Kamis, 11 Februari 2016

ISLAM DAN GENDER Oleh : Husein Muhammad



Agama dan Keadilan Jender (Gender) dewasa ini menjadi salah satu issu penting yang masih terus diperdebatkan di banyak kalangan termasuk agamawan sendiri. Pertanyaan mendasar yang sering diajukan berkaitan dengan issu ini adalah apakah agama mengafirmasi relasi laki-laki dan perempuan sebagai relasi yang setara dan sejajar menyangkut hak-hak social, budaya dan politik mereka?. Secara lebih elaboratif pertanyaan ini dapat dikembangkan menjadi : apakah kaum perempuan dalam pandangan agama memiliki hak untuk mendapatkan perlakuan dan kedudukan yang sama dan adil dengan kaum laki-laki baik dalam domain privat (domestik) maupun publik, misalnya menentukan pilihan pasangan hidupnya, mendapatkan akses pendidikan dan upah yang sama dengan laki-laki, menjadi kepala keluarga atau menjadi kepala negara/pemerintahan dan pengambil kebijakan publik lainnya dan seterusnya.

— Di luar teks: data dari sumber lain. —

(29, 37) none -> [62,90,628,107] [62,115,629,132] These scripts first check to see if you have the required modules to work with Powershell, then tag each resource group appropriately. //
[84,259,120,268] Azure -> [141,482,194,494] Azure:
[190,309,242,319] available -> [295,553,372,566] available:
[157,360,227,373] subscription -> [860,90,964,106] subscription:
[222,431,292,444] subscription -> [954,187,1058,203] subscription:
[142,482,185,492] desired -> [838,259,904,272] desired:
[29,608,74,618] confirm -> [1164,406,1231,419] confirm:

Islam dan Kesetaraan Gender


Sebagai agama Tauhid, Islam menegaskan bahwa kekuasaan, kekuatan dan kebesaran hanyalah milik Allah. Tuhanlah pemegang otoritas absolut atas seluruh eksistensi (al Mawjudat). Berdasarkan pandangan teologis ini agama ini (Islam) menafikan superioritas  manusia atas manusia yang lain atas dasar identitas kultural apapun. Pernyatan Tuhan paling fundamental tentang ini misalnya dikemukakan oleh al Qur-an dengan sangat tegas : “Hai sekalian manusia, bertakwalah kepada Tuhanmu yng telah menciptakan kamu dari diri (entitas) yang satu, dan daripadanya Allah menciptakan pasangannya, dan dari keduanya Allah mengembangbiakkan laki-laki dan perempuan yang banyak”.(Q.S. al Nisa, 1). Pada ayat lain disebutkan : “Hai manusia, Kami ciptakan kamu dari laki-laki dan perempuan, dan Kami jadikan kamu berbangsa-bangsa dan bersuku-suku agar kamu saling mengenal. Sesungguhnya yang paling mulia di sisi Allah adalah yang paling bertakwa di antara kamu” (Q.S. al Hujurat, 13).

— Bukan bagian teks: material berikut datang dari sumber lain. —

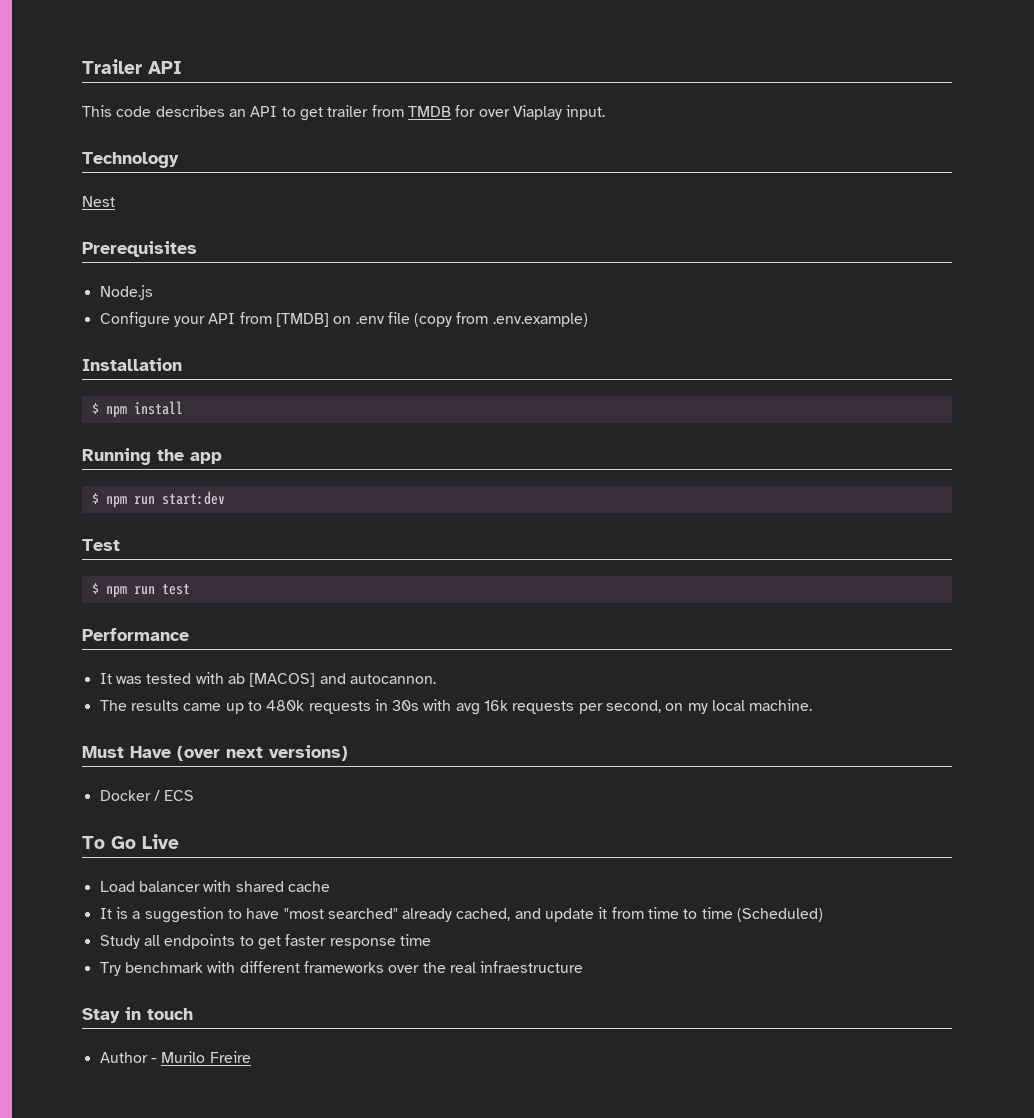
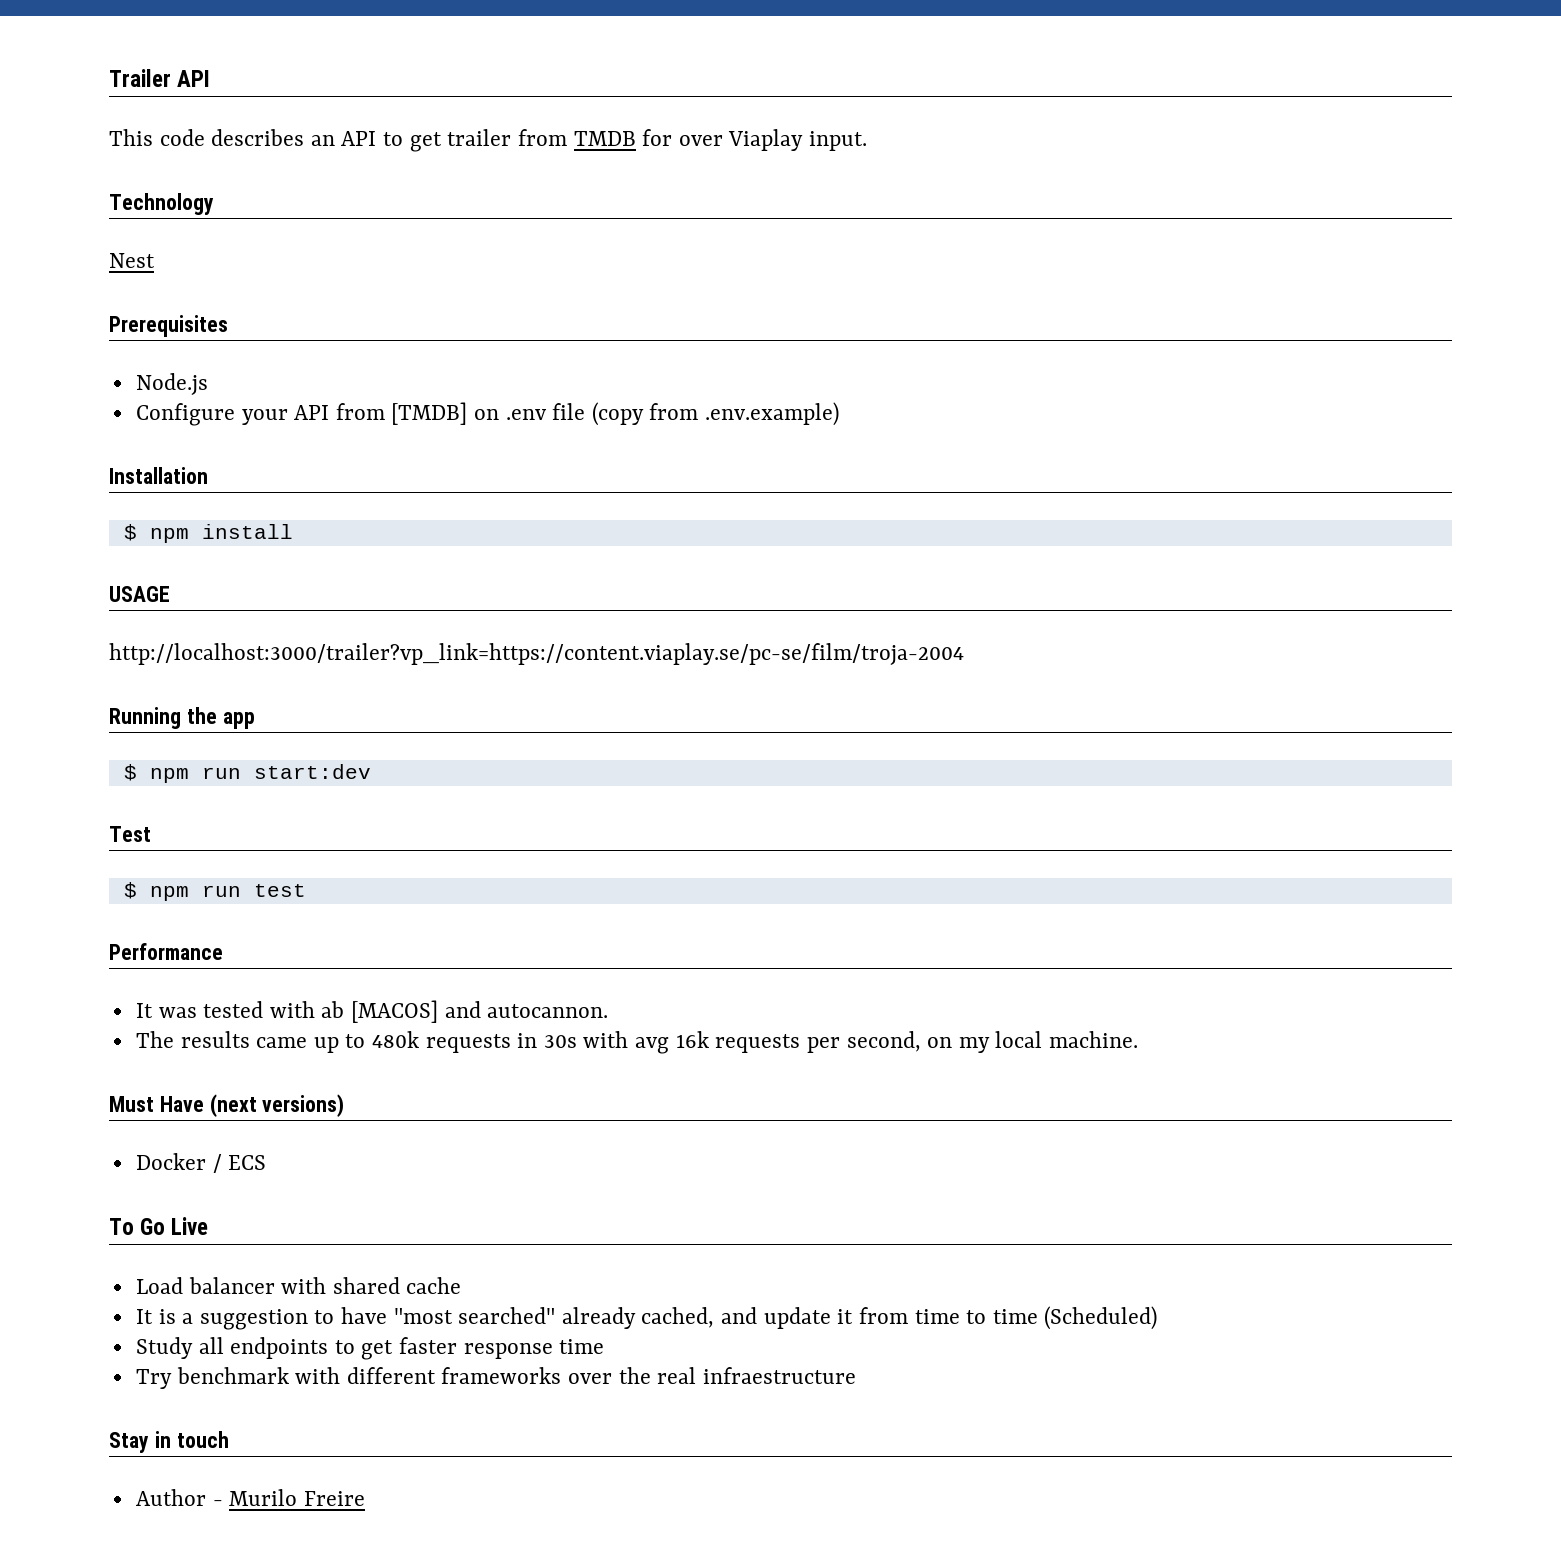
(183, 408) none -> [109,586,170,602] [109,643,964,665] // USAGE // http://localhost:3000/trailer?vp_link=https://content.viaplay.se/pc-se/film/troja-2004
[177,746,263,761] (over next -> [209,1094,257,1117] (next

Dua ayat al Qur-an di atas dengan gamblang menegaskan doktrin egalitarianime (persamaan manusia) Islam, termasuk di dalamnya persamaan jenis kelamin dan menafikan diskriminasi yang diakibatkan oleh jenis kelamin, ras, suku, bangsa, warna kulit, teritorial dan sebagainya. Semua manusia dengan berbagai latarbelakangnya itu pada ujungnya berasal dari sumber yang tunggal ciptaan Tuhan. Keunggulan yang dimiliki manusia satu atas manusia yang lain hanyalah pada aspek kedekatannya dengan Tuhan.

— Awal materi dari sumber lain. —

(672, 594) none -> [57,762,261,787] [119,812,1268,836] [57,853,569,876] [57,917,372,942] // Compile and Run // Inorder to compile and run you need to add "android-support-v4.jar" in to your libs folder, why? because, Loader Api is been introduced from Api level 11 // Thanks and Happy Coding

Pernyatan paling eksplisit lainnya mengenai kesetaraan hak dan kewajiban antara laki-laki dan perempuan dinyatakan dalam al Qur-an surah al Ahzab, 35 : “Sesungguhnya laki-laki dan perempuan yang muslim, laki-laki dan perempuan yang mukmin, laki-laki dan perempuan yang tetap dalam ketaatannya, laki-laki dan perempuanyang benar, laki-laki dan perempuan yang sabar, laki-laki dan perempuan yang khusyu’, laki-laki dan perempuan yang  bersedekah, laki-laki dan perempuan  yang berpuasa, laki-laki dan perempuan  yang memlihara kehormatannya, laki-laki dan perempuan  yang banyak  menyebut (nama) Allah, Allah telah menyedikan ampunan dan pahala yang besar”. Demikian juga dalam al Nahl, 97,  Ali Imran, 195, al Mukmin 40, dan lain-lain.

Doktrin egalitarianisme (al musawah) Islam di atas juga dinyatakan oleh Nabi Muhammad SAW. Dalam salah satu sabdanya beliau mengatakan : “Manusia bagaikan gigi-gigi sisir, tidak ada keunggulan orang Arab atas non Arab, orang kulit putih atas kulit hitam, kecuali atas dasar ketakwaan kepada Tuhan”. Sabda beliau yang lain : “Sungguh, Allah tidak menilai kamu pada tubuh dan wajahmu melainkan pada tinfdakan dan hatimu”. Dan  “Kaum perempuan adalah saudara kandung kaum laki-laki”.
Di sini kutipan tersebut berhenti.